EXERCISE AIM → Although the entries contain pictures, only their text goes into the copy, set down exactly.

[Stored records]
|---|
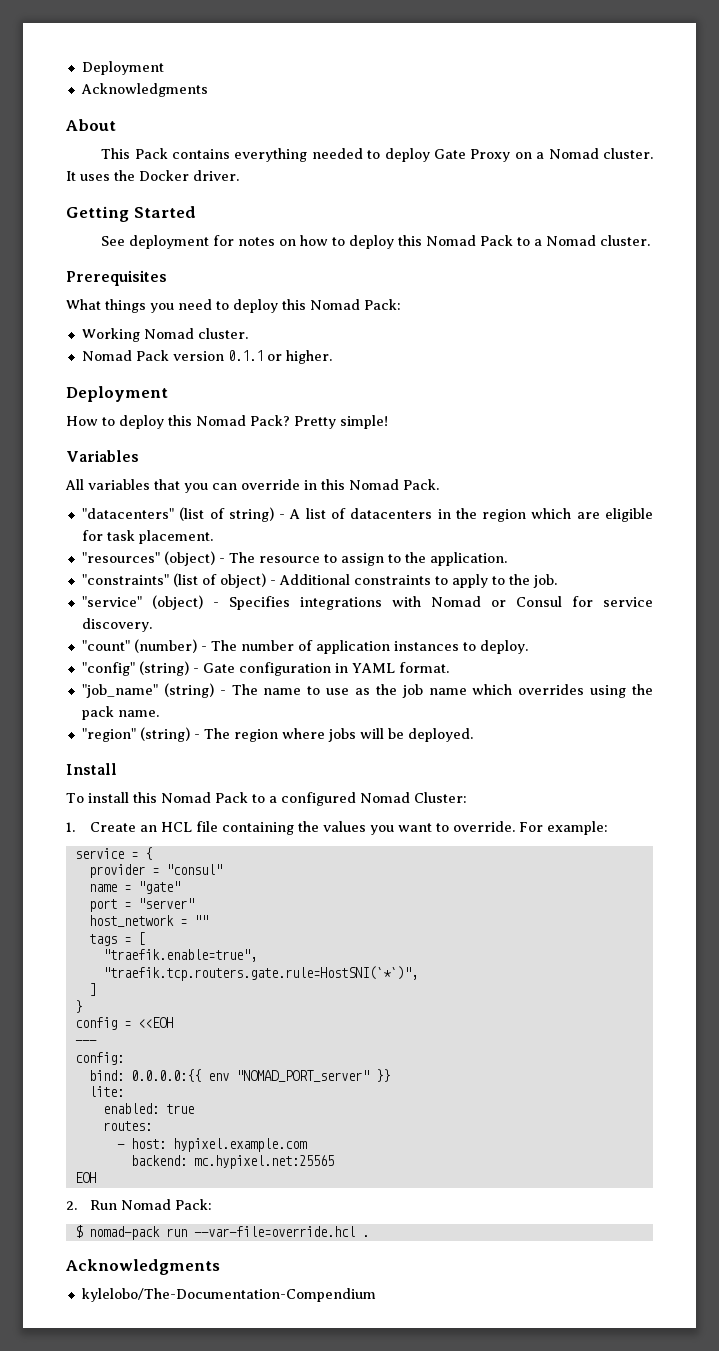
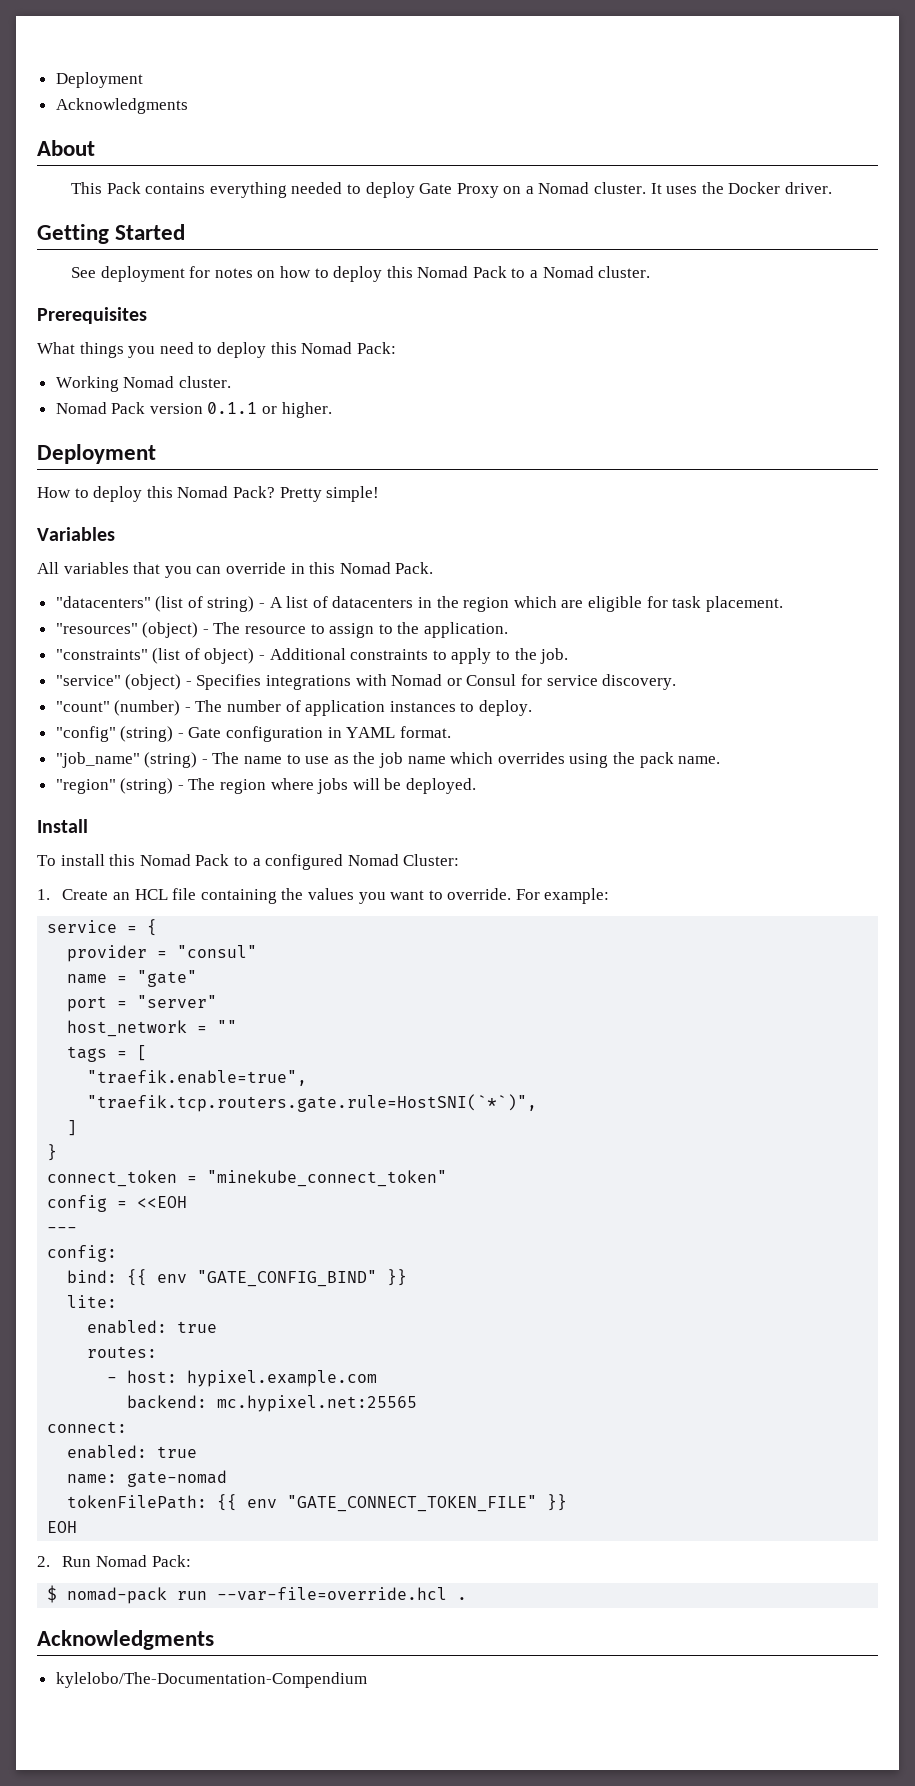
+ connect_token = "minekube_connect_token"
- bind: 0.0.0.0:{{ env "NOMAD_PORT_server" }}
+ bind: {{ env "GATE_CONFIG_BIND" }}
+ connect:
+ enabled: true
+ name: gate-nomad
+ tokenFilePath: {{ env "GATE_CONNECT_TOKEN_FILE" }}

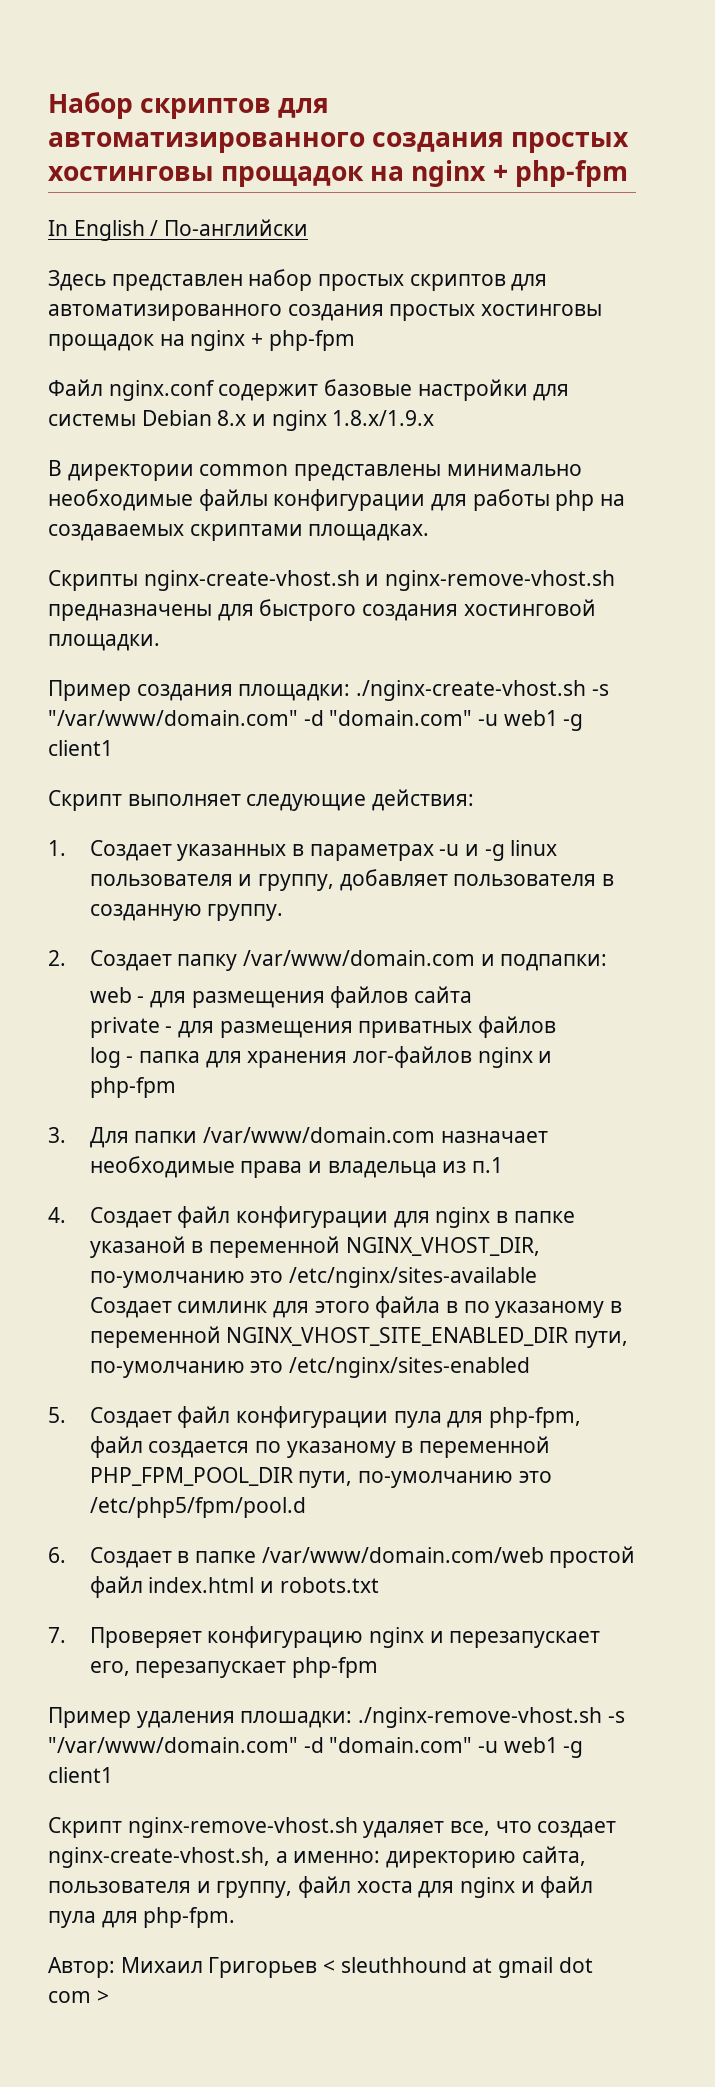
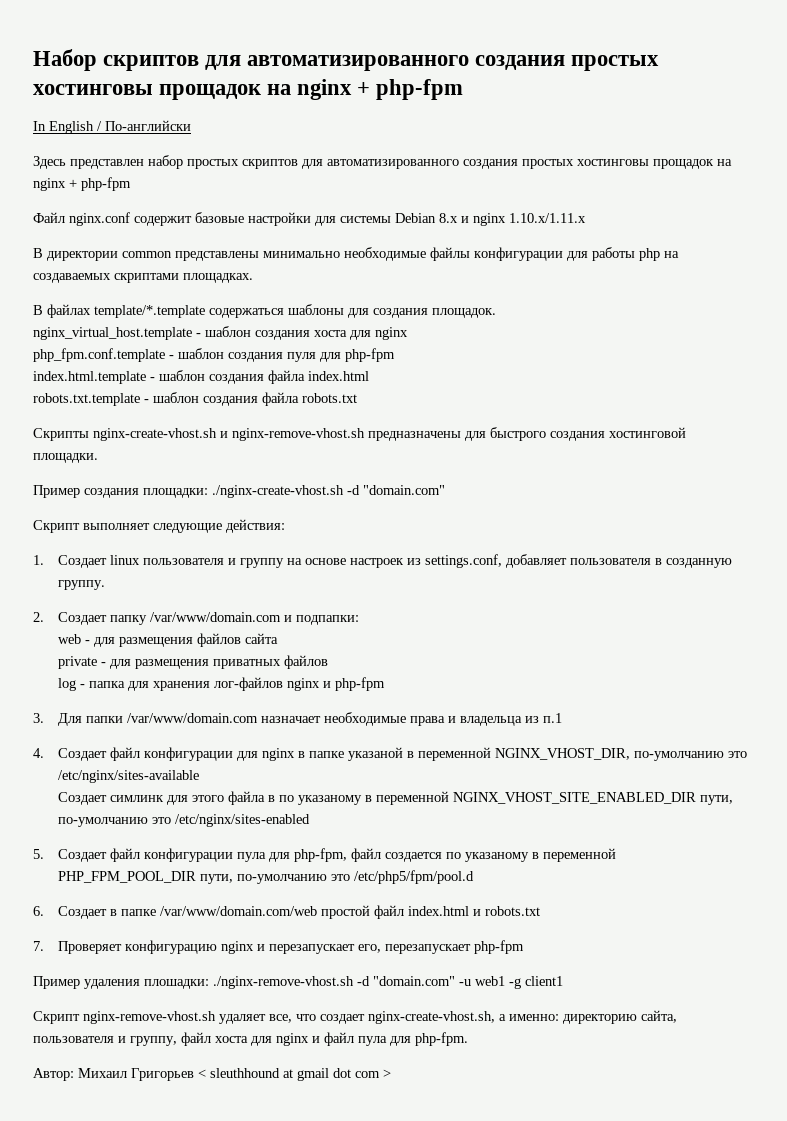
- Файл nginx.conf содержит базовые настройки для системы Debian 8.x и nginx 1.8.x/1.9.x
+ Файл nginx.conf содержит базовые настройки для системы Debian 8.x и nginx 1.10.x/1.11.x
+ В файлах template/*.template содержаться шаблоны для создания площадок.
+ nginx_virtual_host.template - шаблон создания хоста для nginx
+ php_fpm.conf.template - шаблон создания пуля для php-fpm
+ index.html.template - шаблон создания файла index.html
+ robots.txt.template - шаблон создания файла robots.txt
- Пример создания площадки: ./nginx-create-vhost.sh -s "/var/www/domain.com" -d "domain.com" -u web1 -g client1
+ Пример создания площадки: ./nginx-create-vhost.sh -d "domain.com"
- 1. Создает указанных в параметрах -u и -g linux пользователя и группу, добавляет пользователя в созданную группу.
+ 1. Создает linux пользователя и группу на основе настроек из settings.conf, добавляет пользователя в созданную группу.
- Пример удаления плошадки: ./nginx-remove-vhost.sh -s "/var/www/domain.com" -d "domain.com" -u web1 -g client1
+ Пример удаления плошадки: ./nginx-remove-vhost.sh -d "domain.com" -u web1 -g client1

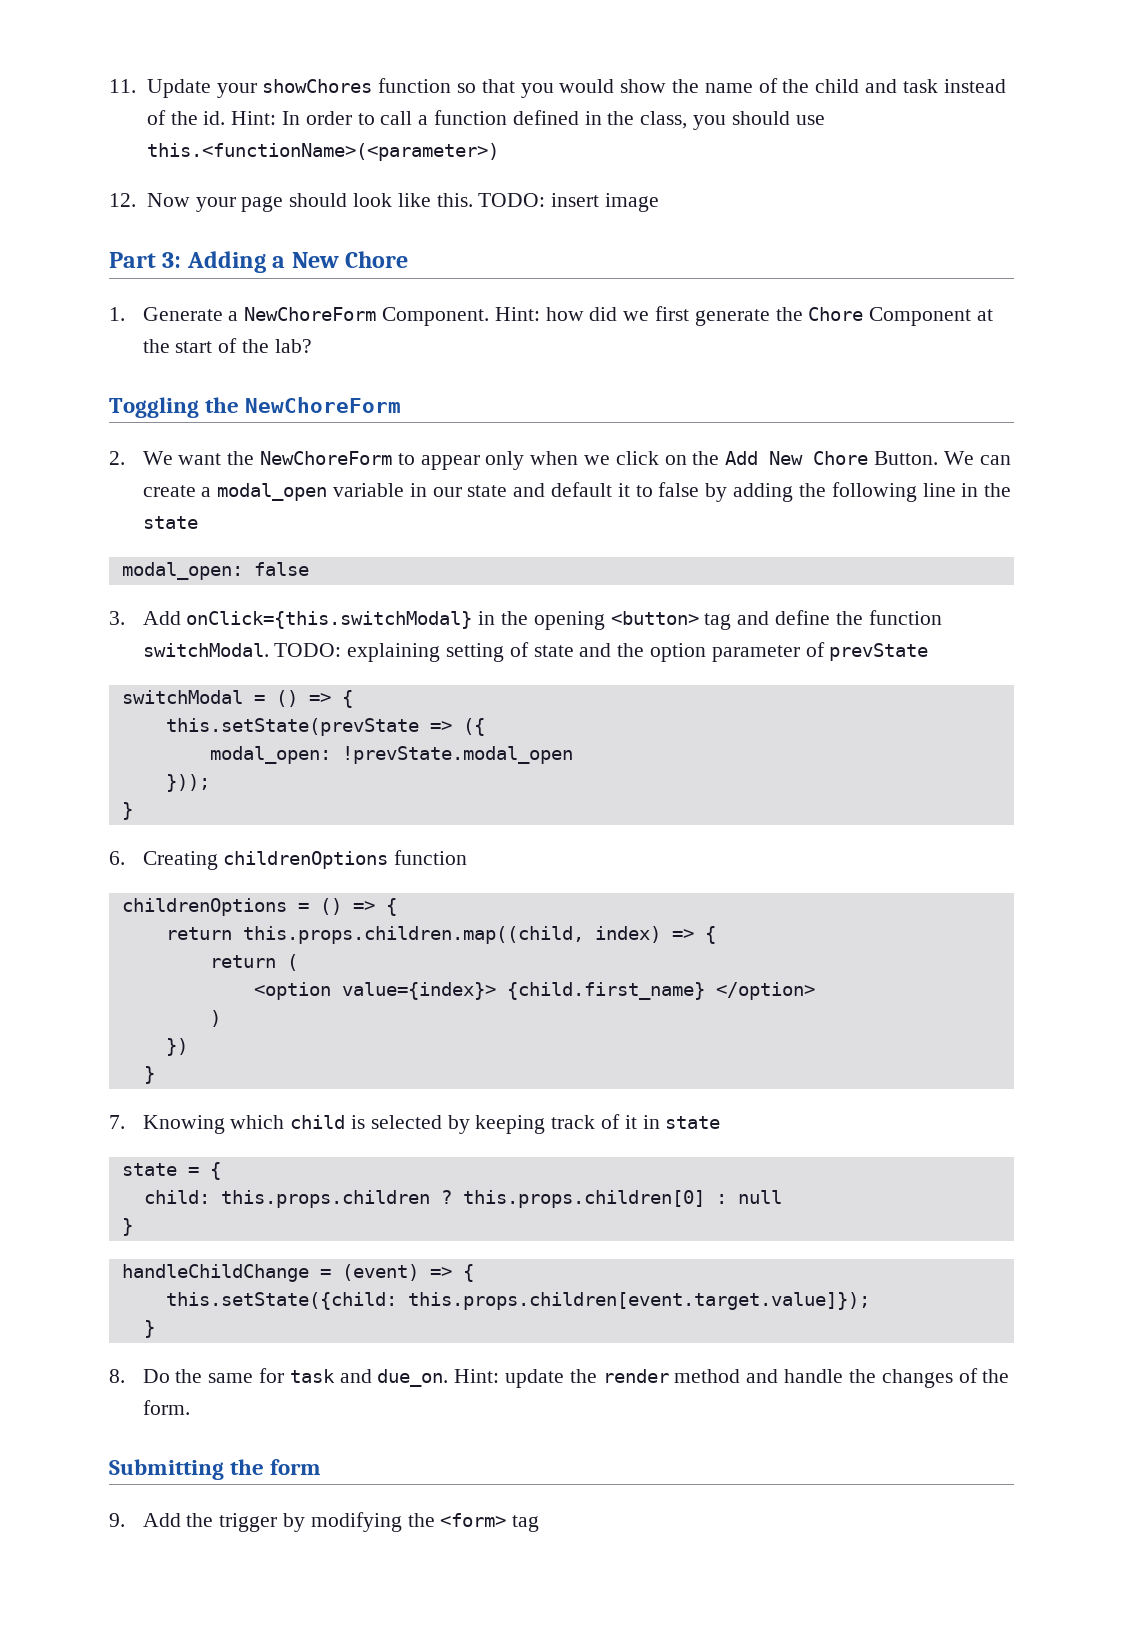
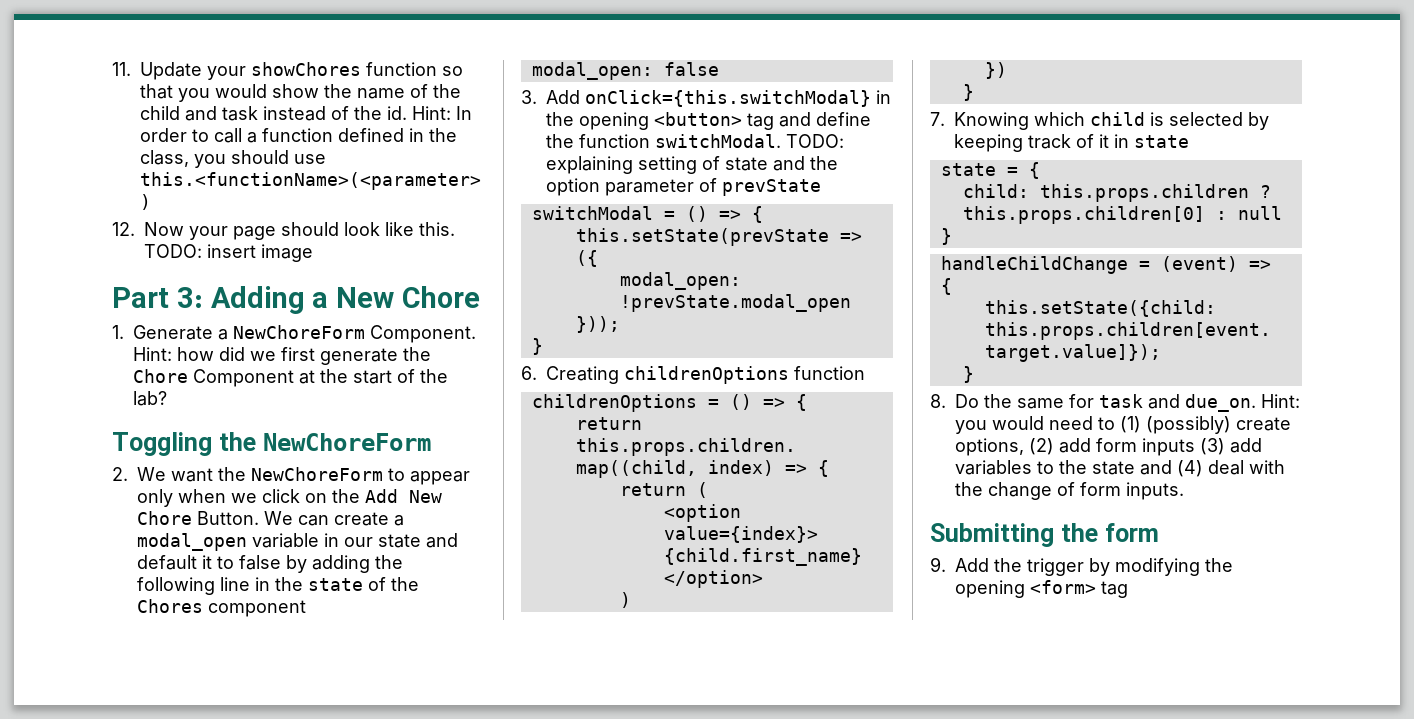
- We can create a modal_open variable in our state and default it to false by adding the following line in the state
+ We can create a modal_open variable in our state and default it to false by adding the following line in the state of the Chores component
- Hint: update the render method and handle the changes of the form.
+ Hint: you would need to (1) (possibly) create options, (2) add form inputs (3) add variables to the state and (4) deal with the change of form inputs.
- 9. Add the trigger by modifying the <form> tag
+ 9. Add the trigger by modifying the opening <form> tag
|---|
WORKED SOLUTION →
+ connect_token = "minekube_connect_token"
- bind: 0.0.0.0:{{ env "NOMAD_PORT_server" }}
+ bind: {{ env "GATE_CONFIG_BIND" }}
+ connect:
+ enabled: true
+ name: gate-nomad
+ tokenFilePath: {{ env "GATE_CONNECT_TOKEN_FILE" }}

- Файл nginx.conf содержит базовые настройки для системы Debian 8.x и nginx 1.8.x/1.9.x
+ Файл nginx.conf содержит базовые настройки для системы Debian 8.x и nginx 1.10.x/1.11.x
+ В файлах template/*.template содержаться шаблоны для создания площадок.
+ nginx_virtual_host.template - шаблон создания хоста для nginx
+ php_fpm.conf.template - шаблон создания пуля для php-fpm
+ index.html.template - шаблон создания файла index.html
+ robots.txt.template - шаблон создания файла robots.txt
- Пример создания площадки: ./nginx-create-vhost.sh -s "/var/www/domain.com" -d "domain.com" -u web1 -g client1
+ Пример создания площадки: ./nginx-create-vhost.sh -d "domain.com"
- 1. Создает указанных в параметрах -u и -g linux пользователя и группу, добавляет пользователя в созданную группу.
+ 1. Создает linux пользователя и группу на основе настроек из settings.conf, добавляет пользователя в созданную группу.
- Пример удаления плошадки: ./nginx-remove-vhost.sh -s "/var/www/domain.com" -d "domain.com" -u web1 -g client1
+ Пример удаления плошадки: ./nginx-remove-vhost.sh -d "domain.com" -u web1 -g client1

- We can create a modal_open variable in our state and default it to false by adding the following line in the state
+ We can create a modal_open variable in our state and default it to false by adding the following line in the state of the Chores component
- Hint: update the render method and handle the changes of the form.
+ Hint: you would need to (1) (possibly) create options, (2) add form inputs (3) add variables to the state and (4) deal with the change of form inputs.
- 9. Add the trigger by modifying the <form> tag
+ 9. Add the trigger by modifying the opening <form> tag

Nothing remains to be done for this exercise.